[Opening Given records section]

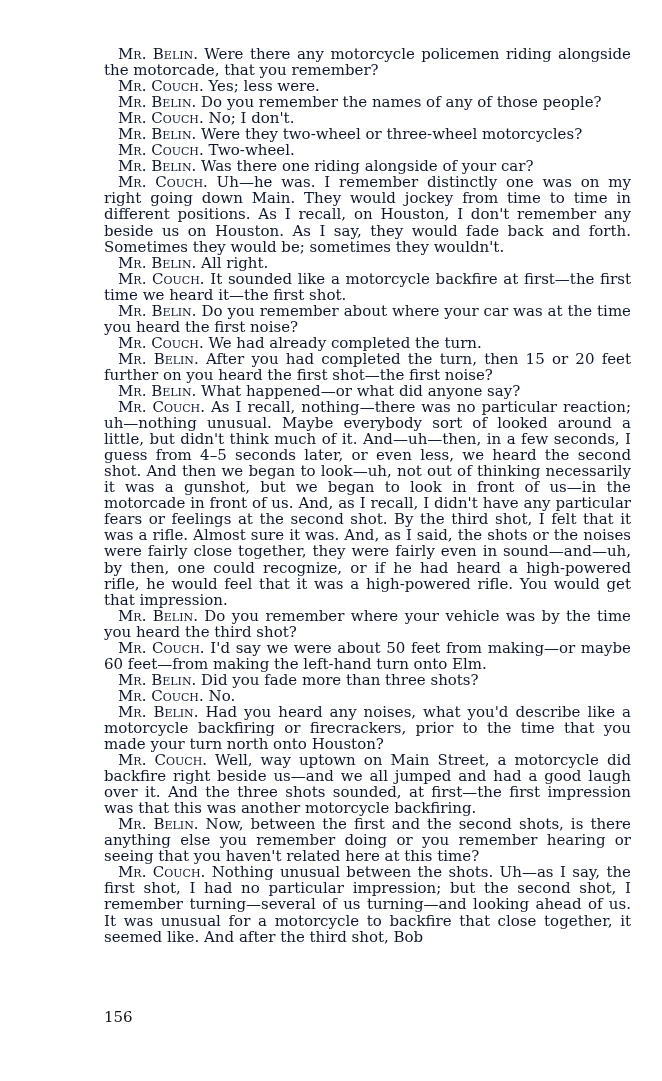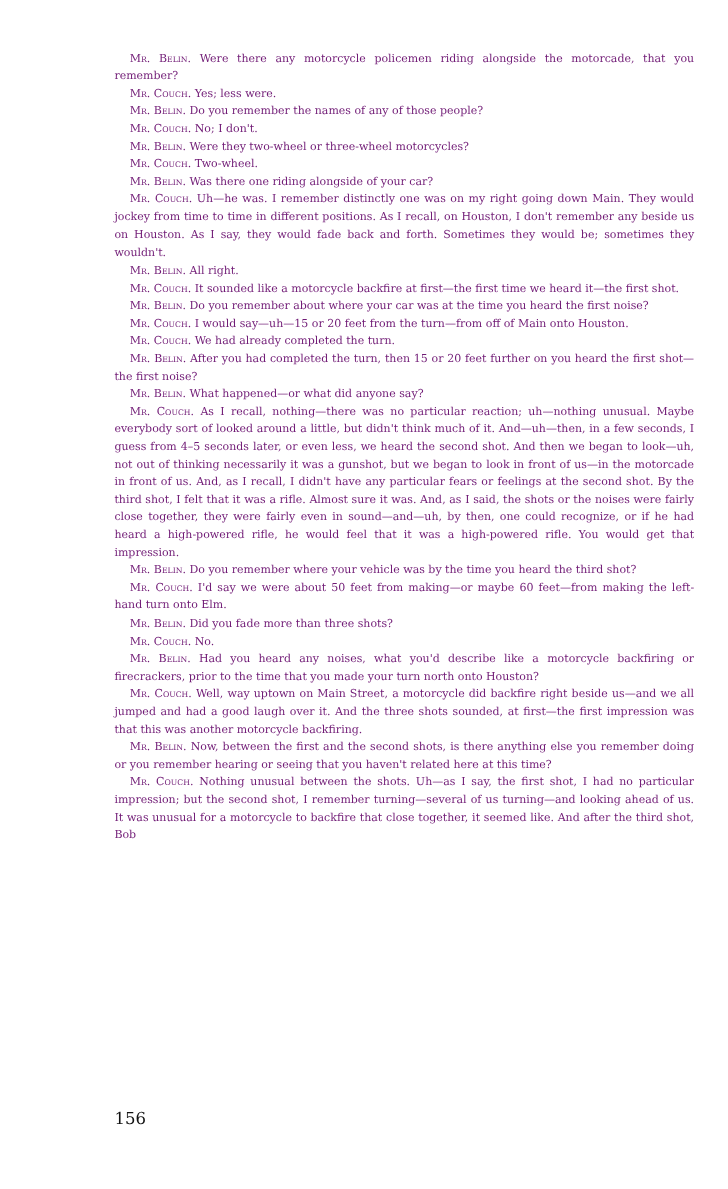--- a/index.html
+++ b/index.html
@@ -10,9 +10,9 @@
     top: 46px;
     width: 527px;
     font-family: "DejaVu Serif", "Liberation Serif", serif;
-    font-size: 10px;
+    font-size: 15px;
     line-height: 16.05px;
-    color: #701a75;
+    color: #0f172a;
     text-align: justify;
   }
   .para { margin: 0; text-indent: 14px; hyphens: manual; }

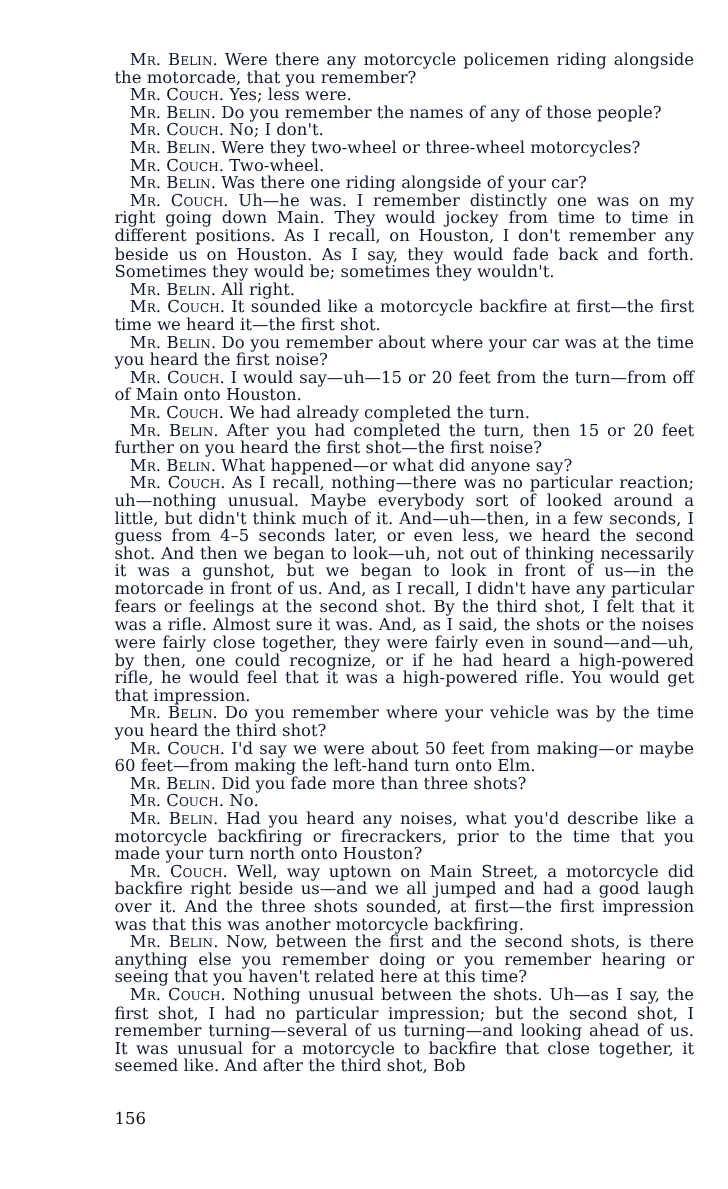--- a/index.html
+++ b/index.html
@@ -42,7 +42,6 @@
   <p class="para"><span class="speaker">Mr. Belin.</span> <span>All right.</span></p>
   <p class="para"><span class="speaker">Mr. Couch.</span> <span>It sounded like a motorcycle backfire at first—the first time we heard it—the first shot.</span></p>
   <p class="para"><span class="speaker">Mr. Belin.</span> <span>Do you remember about where your car was at the time you heard the first noise?</span></p>
-  <p class="para"><span class="speaker">Mr. Couch.</span> <span>I would say—uh—15 or 20 feet from the turn—from off of Main onto Houston.</span></p>
   <p class="para"><span class="speaker">Mr. Couch.</span> <span>We had already completed the turn.</span></p>
   <p class="para"><span class="speaker">Mr. Belin.</span> <span>After you had completed the turn, then 15 or 20 feet further on you heard the first shot—the first noise?</span></p>
   <p class="para"><span class="speaker">Mr. Belin.</span> <span>What happened—or what did anyone say?</span></p>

[Closing Given records section]

- [Exercise brief] Copy every line above exactly, leaving no picture in the copy.

- [The completed task]
--- a/index.html
+++ b/index.html
@@ -10,9 +10,9 @@
     top: 46px;
     width: 527px;
     font-family: "DejaVu Serif", "Liberation Serif", serif;
-    font-size: 10px;
+    font-size: 15px;
     line-height: 16.05px;
-    color: #701a75;
+    color: #0f172a;
     text-align: justify;
   }
   .para { margin: 0; text-indent: 14px; hyphens: manual; }

--- a/index.html
+++ b/index.html
@@ -42,7 +42,6 @@
   <p class="para"><span class="speaker">Mr. Belin.</span> <span>All right.</span></p>
   <p class="para"><span class="speaker">Mr. Couch.</span> <span>It sounded like a motorcycle backfire at first—the first time we heard it—the first shot.</span></p>
   <p class="para"><span class="speaker">Mr. Belin.</span> <span>Do you remember about where your car was at the time you heard the first noise?</span></p>
-  <p class="para"><span class="speaker">Mr. Couch.</span> <span>I would say—uh—15 or 20 feet from the turn—from off of Main onto Houston.</span></p>
   <p class="para"><span class="speaker">Mr. Couch.</span> <span>We had already completed the turn.</span></p>
   <p class="para"><span class="speaker">Mr. Belin.</span> <span>After you had completed the turn, then 15 or 20 feet further on you heard the first shot—the first noise?</span></p>
   <p class="para"><span class="speaker">Mr. Belin.</span> <span>What happened—or what did anyone say?</span></p>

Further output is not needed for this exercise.